Eu não consigo ver um atleta que enfrenta um momento desta dimensão, falha, e achar que não vale nada. Embora possa parecer um pouco contraditório, tendo em conta que estou a cobrar a seleção pela falta de resultados, não acho que sejam jogadores sem valor. 

De repente, o João Félix já não é a promessa do futebol português, é só um puto cheio de mania, e só se deu bem no Benfica, tudo porque falhou um penálti, uma questão de segundos, após ninguém ter feito nada de jeito durante 120 minutos? Não parece ilógico? Pois bem, é assim que vejo quem critica o jogador, aplicando-se também a António Silva: uma mente pequena. 

Quem tem esta opinião nunca enfrentou um desafio igual, nem consegue compreender quem enfrenta – provavelmente a decisão mais difícil que tomaram foi entre o conforto e o maior conforto. Gostam da infelicidade dos outros, e têm um prazer especial, como se lhes aquecesse o coração, ver falhar quem é bem-sucedido e até tem algum dinheiro. Não sou só eu que falho, pensam eles, enquanto dormem em posição fetal. 
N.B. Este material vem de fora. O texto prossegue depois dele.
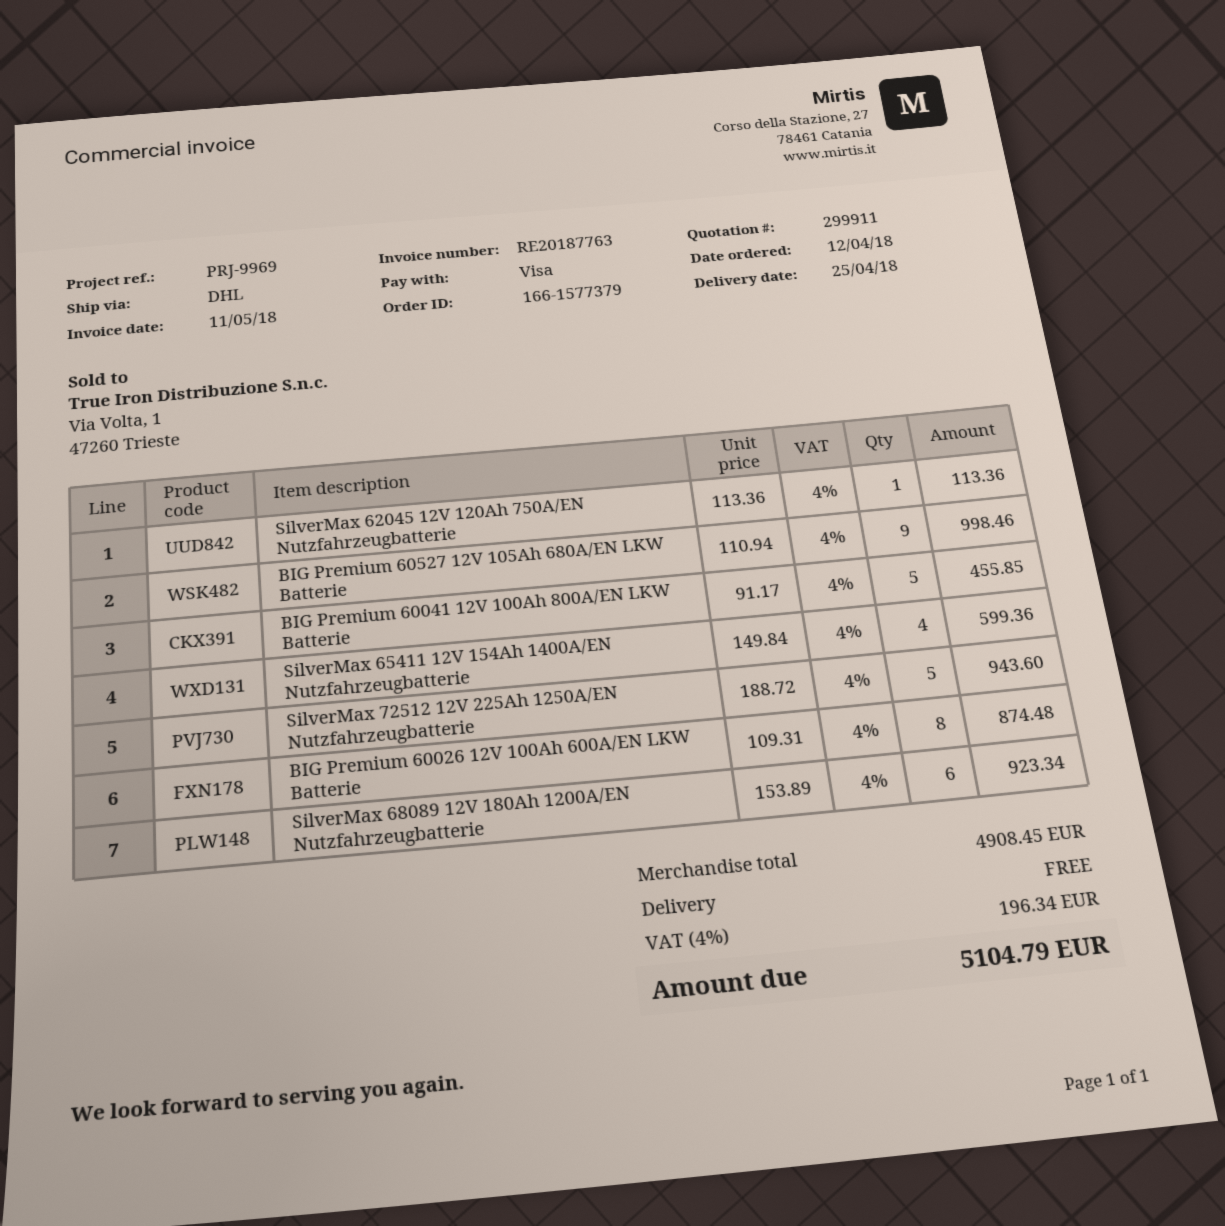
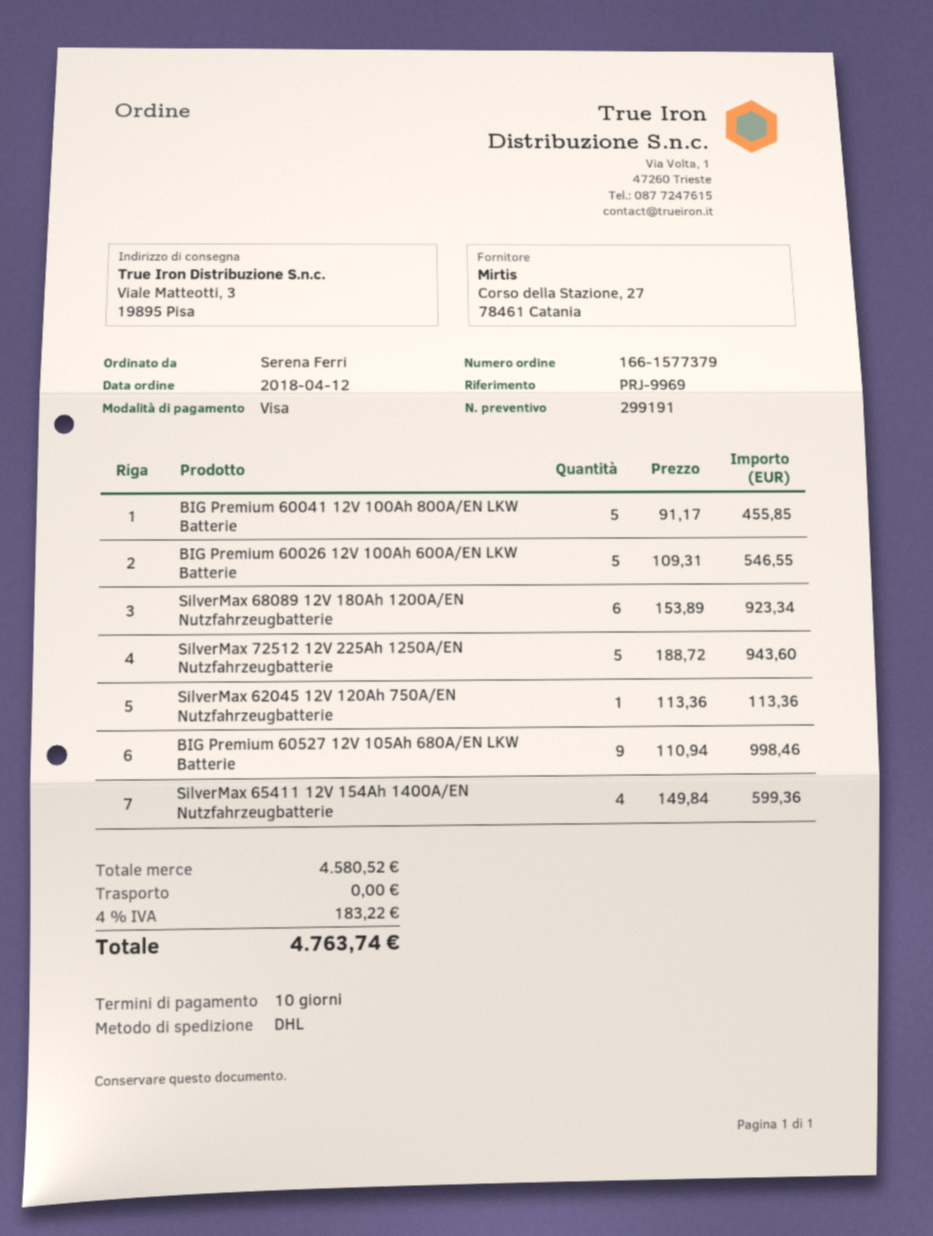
quote number: 299911 -> 299191
BIG Premium 60026 12V 100Ah 600A/EN LKW Batterie: 8 x 109.31 = 874.48 -> 5 x 109.31 = 546.55
subtotal: 4908.45 -> 4580.52
tax: 4% = 196.34 -> 4% = 183.22
total: 5104.79 -> 4763.74

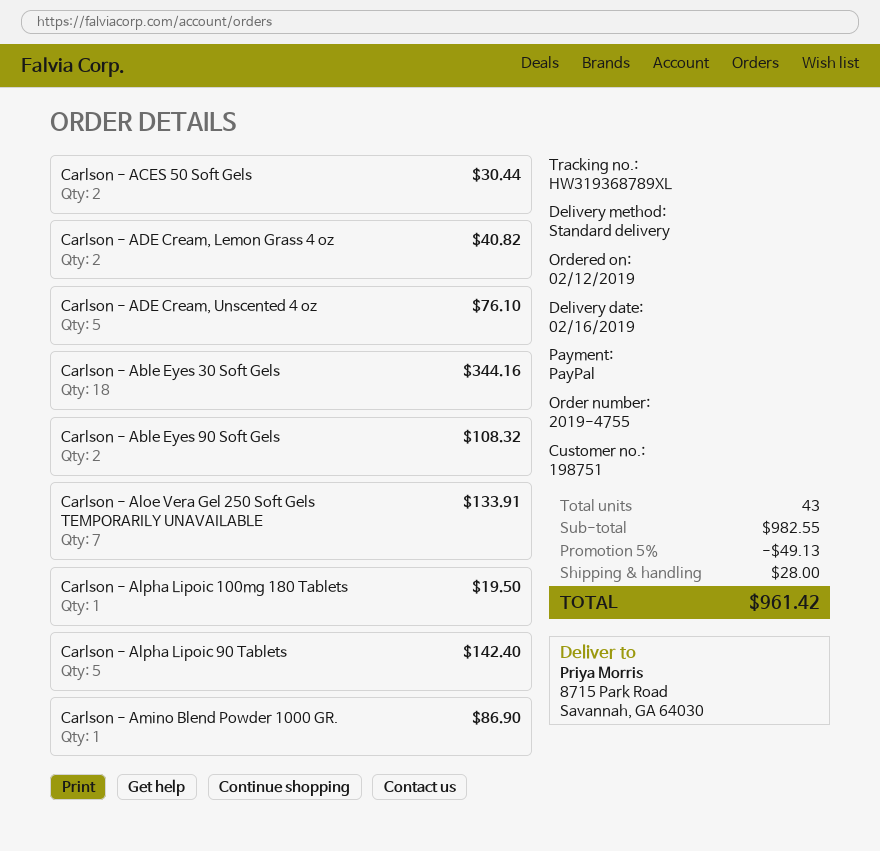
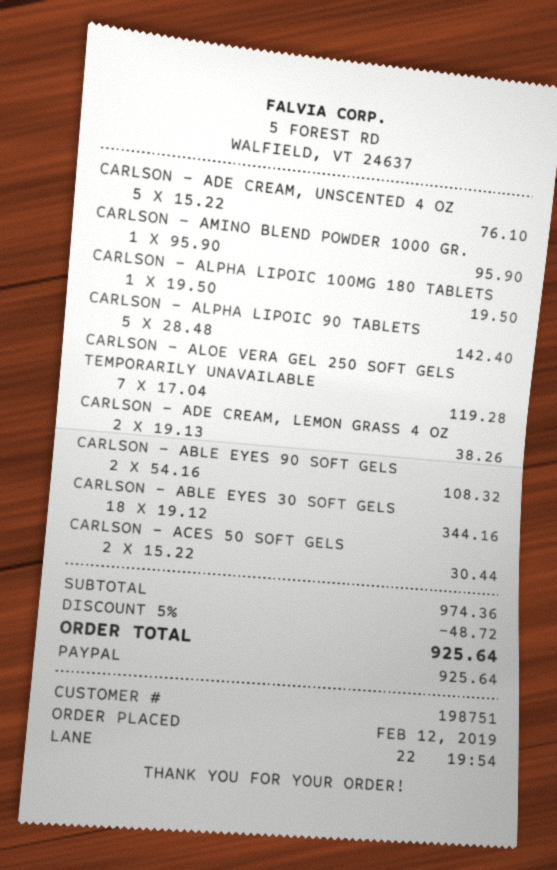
Carlson - ADE Cream, Lemon Grass 4 oz: 2 for 40.82 -> 2 for 38.26
Carlson - Aloe Vera Gel 250 Soft Gels TEMPORARILY UNAVAILABLE: 7 for 133.91 -> 7 for 119.28
Carlson - Amino Blend Powder 1000 GR.: 1 for 86.90 -> 1 for 95.90
subtotal: 982.55 -> 974.36
discount: 5% = 49.13 -> 5% = 48.72
shipping: 28.00 -> none
total: 961.42 -> 925.64

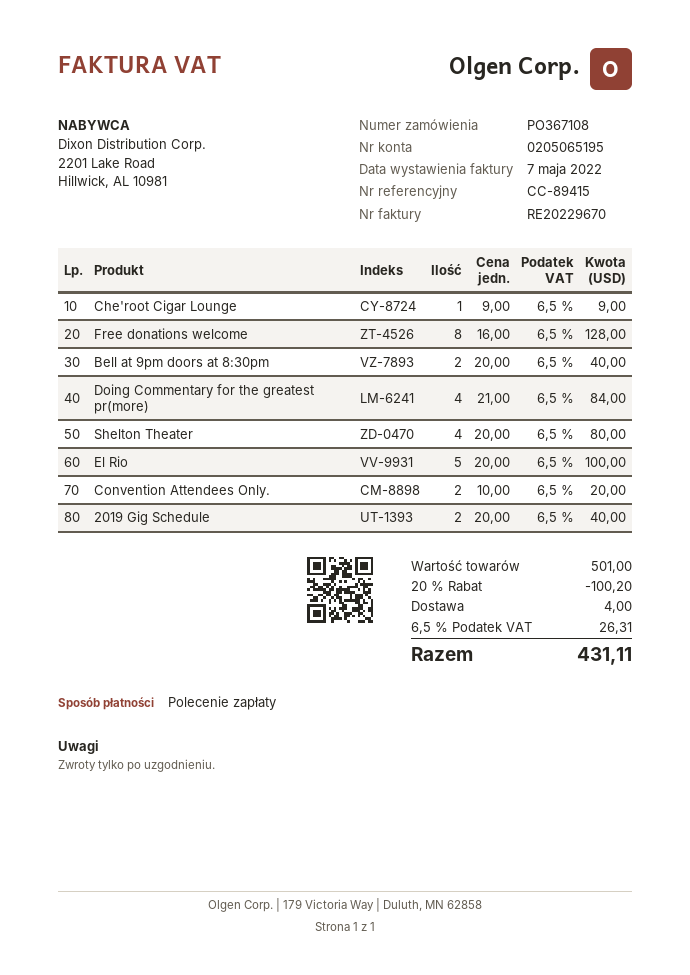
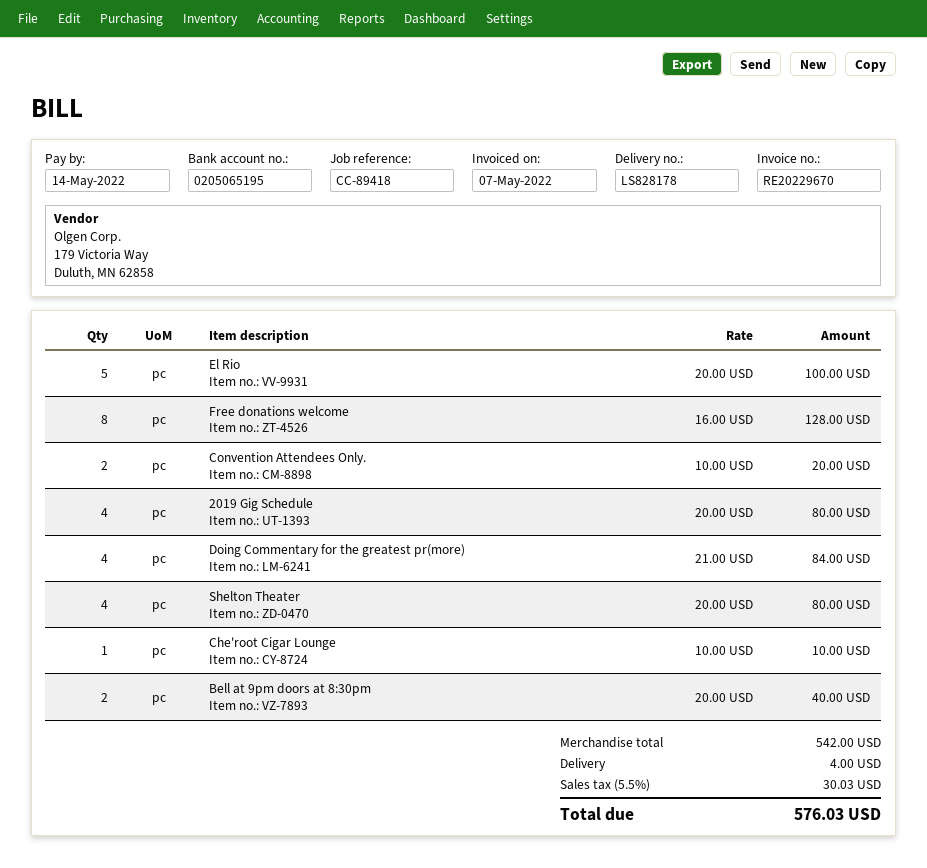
reference: CC-89415 -> CC-89418
Che'root Cigar Lounge: 1 x 9.00 = 9.00 -> 1 x 10.00 = 10.00
2019 Gig Schedule: 2 x 20.00 = 40.00 -> 4 x 20.00 = 80.00
subtotal: 501.00 -> 542.00
discount: 20% = 100.20 -> none
tax: 6.5% = 26.31 -> 5.5% = 30.03
total: 431.11 -> 576.03

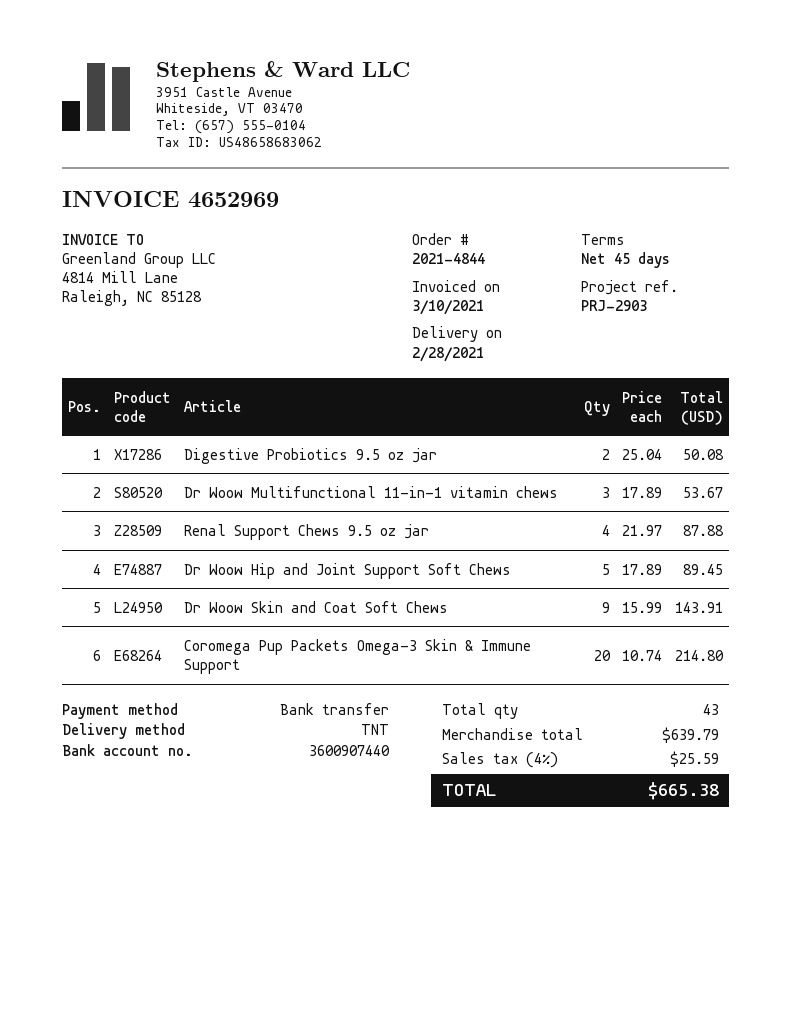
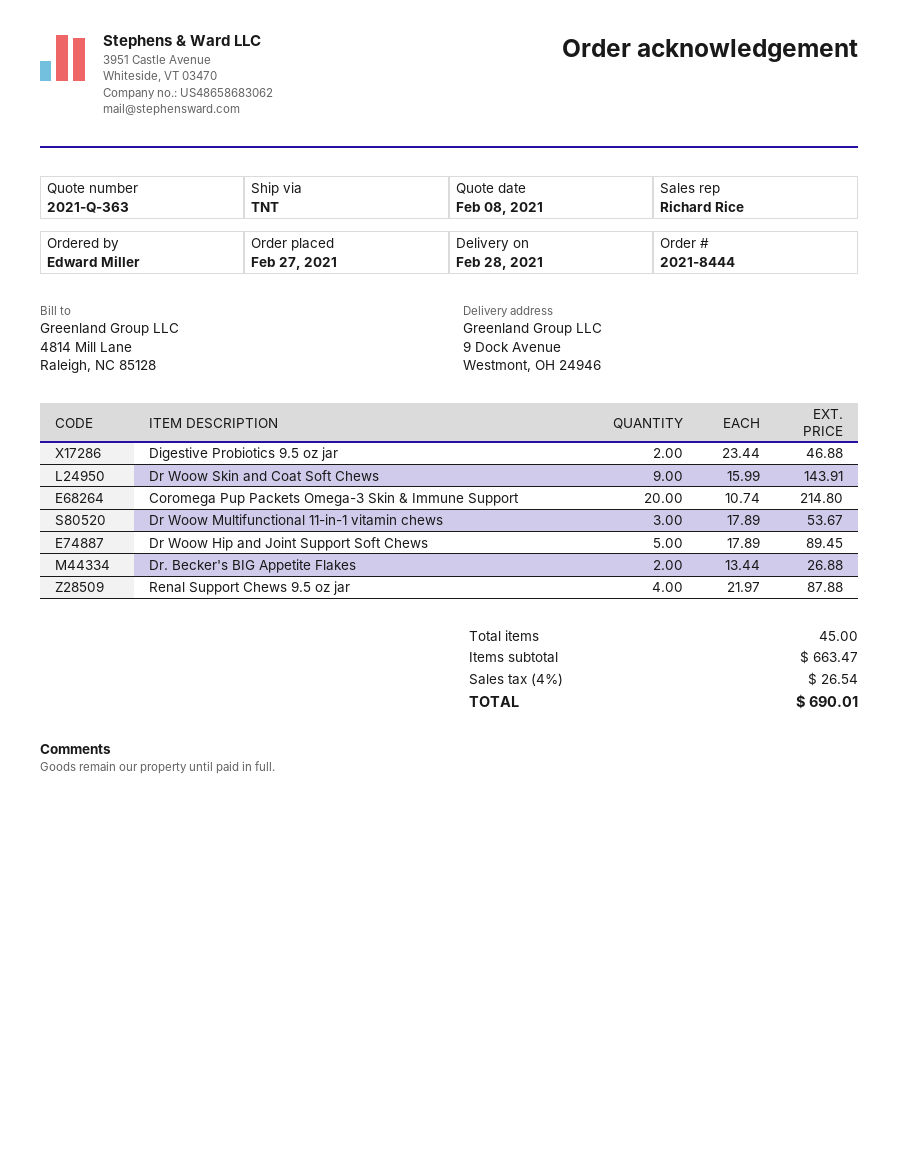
order number: 2021-4844 -> 2021-8444
Digestive Probiotics 9.5 oz jar: 2 x 25.04 = 50.08 -> 2 x 23.44 = 46.88
Dr. Becker's BIG Appetite Flakes: none -> 2 x 13.44 = 26.88
total quantity: 43 -> 45
subtotal: 639.79 -> 663.47
tax: 4% = 25.59 -> 4% = 26.54
total: 665.38 -> 690.01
É tão pequeno que, sabendo o quanto um penálti afortunado calava muitos maldizentes, depois de alguns momentos de carreira menos bons, vamos criticar um atleta bastante jovem que decidiu não se acobardar atrás dos outros, e assumir a oportunidade e o risco. O mesmo serve para António Silva, que foi completamente arrastado para a lama por um jogo menos bom, apesar daquilo que já mostrou ser.

Não acho que foi um bom Euro, mas, desde que me lembro, o futebol é um jogo coletivo com um treinador que toma decisões (bastante infelizes, mas isso fica para outra altura). Culpar dois jogadores que nem 25 anos têm é ridículo e taberneiro. Temos de ser melhores.